Yarsagumba: Jamur afrodisiak dalam bahaya

Daerah pedesaan Nepal tempat yarsagumba tumbuh telah mengalami perubahan iklim yang menipiskan jamur

Perubahan iklim dan budidaya berlebihan telah menempatkan jamur Himalaya , yang dihargai karena sifat afrodisiaknya , dalam bahaya kepunahan.

Dikenal secara umum sebagai yarsagumba atau yartsa guaba , lebih sehari-hari sebagai “Viagra Himalaya”, jamur parasit Cordyceps (Ophiocordyceps sinensis) tumbuh dan membunuh ngengat Tibet selama tahap larva mereka di lapisan tanah.

Dengan cara ini, jamur kecil tumbuh dari kepala larva yang mati untuk menyodok hanya beberapa milimeter dari tanah, membentuk yarsagumba.

Pengobatan Tradisional Cina (TCM) mengklaim bahwa jamur, yang direbus untuk dibuat sebagai teh atau sup, dapat bertindak sebagai afrodisiak, menyembuhkan kanker dan obat kelelahan.

Klaim medis ini, bagaimanapun, belum terbukti secara ilmiah.

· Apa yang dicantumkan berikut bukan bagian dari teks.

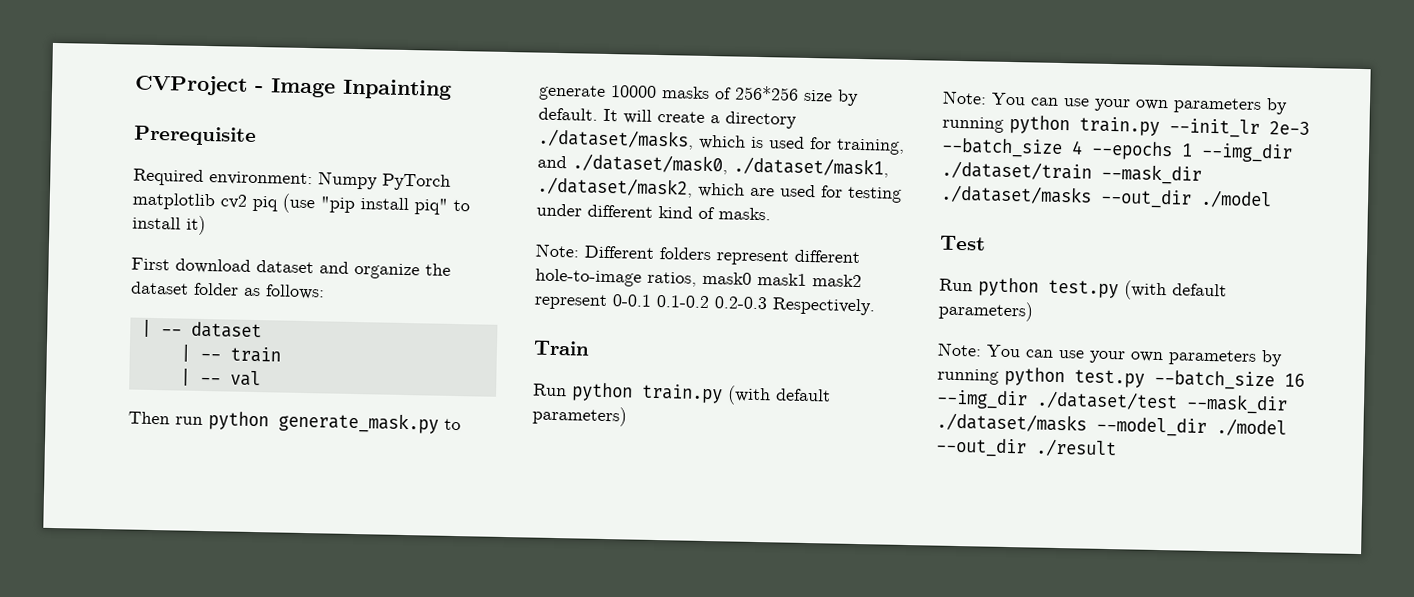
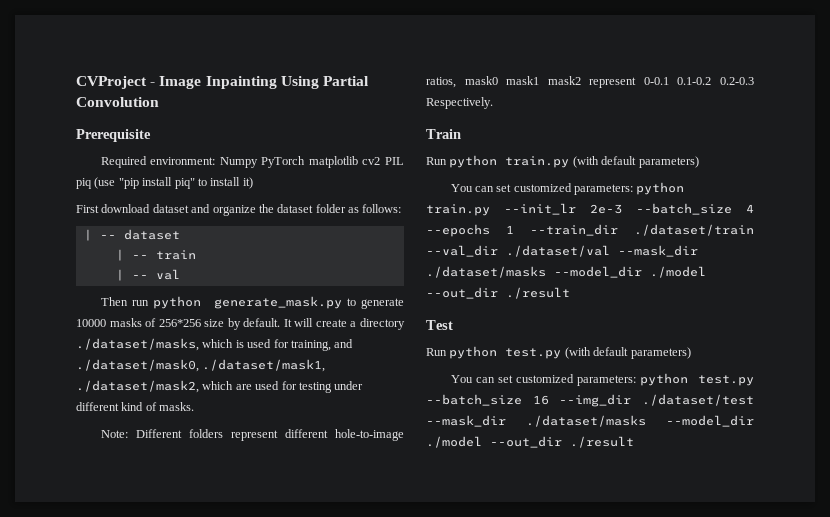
- CVProject - Image Inpainting
+ CVProject - Image Inpainting Using Partial Convolution
- Required environment: Numpy PyTorch matplotlib cv2 piq (use "pip install piq" to install it)
+ Required environment: Numpy PyTorch matplotlib cv2 PIL piq (use "pip install piq" to install it)
- Note: You can use your own parameters by running python train.py --init_lr 2e-3 --batch_size 4 --epochs 1 --img_dir ./dataset/train --mask_dir ./dataset/masks --out_dir ./model
+ You can set customized parameters: python train.py --init_lr 2e-3 --batch_size 4 --epochs 1 --train_dir ./dataset/train --val_dir ./dataset/val --mask_dir ./dataset/masks --model_dir ./model --out_dir ./result
- Note: You can use your own parameters by running python test.py --batch_size 16 --img_dir ./dataset/test --mask_dir ./dataset/masks --model_dir ./model --out_dir ./result
+ You can set customized parameters: python test.py --batch_size 16 --img_dir ./dataset/test --mask_dir ./dataset/masks --model_dir ./model --out_dir ./result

Meskipun cordyceps telah digunakan dalam TCM selama berabad-abad, permintaan meningkat pada tahun 1993 ketika tiga pelari China memecahkan rekor dunia, dan yang pelatihnya mengatakan kepada media bahwa para atlet melakukan diet yarsagumba, melalui sup darah kura-kura.

Yarsagumba ditanam di desa-desa di Nepal yang menjualnya lebih dari 25 dolar per gram (350 peso Meksiko), harga eceran yang bisa meroket hingga 150 dolar per gram (2.100 peso Meksiko).

AFP ( Agence France-Presse) melaporkan bahwa pertumbuhan permintaan telah menyebabkan pasokan yarsagumba berkurang, dan penduduk desa yang biasa mengumpulkan 150 hingga 200 potong jamur sebulan sekarang menerima 10, 20 atau 30 potong sebulan..

Badan Prancis juga mengutip perubahan iklim sebagai kemungkinan alasan penurunan pasokan yarsagumba: wilayah di mana spesimen biasanya tumbuh mengalami tingkat salju dan hujan yang lebih rendah sementara suhu yang lebih tinggi telah terjadi dalam beberapa tahun terakhir.

Salah satu dari sedikit penelitian O. sinensis dilakukan oleh Uttam Babu Shrestha , seorang mahasiswa doktoral di University of Massachusetts, Boston, Amerika Serikat.

Shrestha menemukan bahwa penduduk desa yang menanam yarsagumba, yang tinggal di pegunungan dan daerah dengan sedikit sumber daya alam di mana produktivitas pertaniannya rendah, mengandalkan yarsagumba sebagai sumber pendapatan utama mereka .

Dalam sinopsis untuk sebuah proyek yang didanai oleh Rufford Small Grants Foundation , Shrestha menulis bahwa penurunan jamur akan sangat berdampak pada ekonomi dan budaya orang-orang yang bergantung pada makanan.

Studi yang diterbitkan 1 Februari di Nature , memperkirakan pasar yarsagumba global berkisar antara $5 miliar dan $11 miliar.

Sebuah studi oleh Economic Botany menemukan bahwa pengumpulan jamur menyumbang 40 persen dari pendapatan tahunan di daerah pedesaan di Daerah Otonomi Tibet.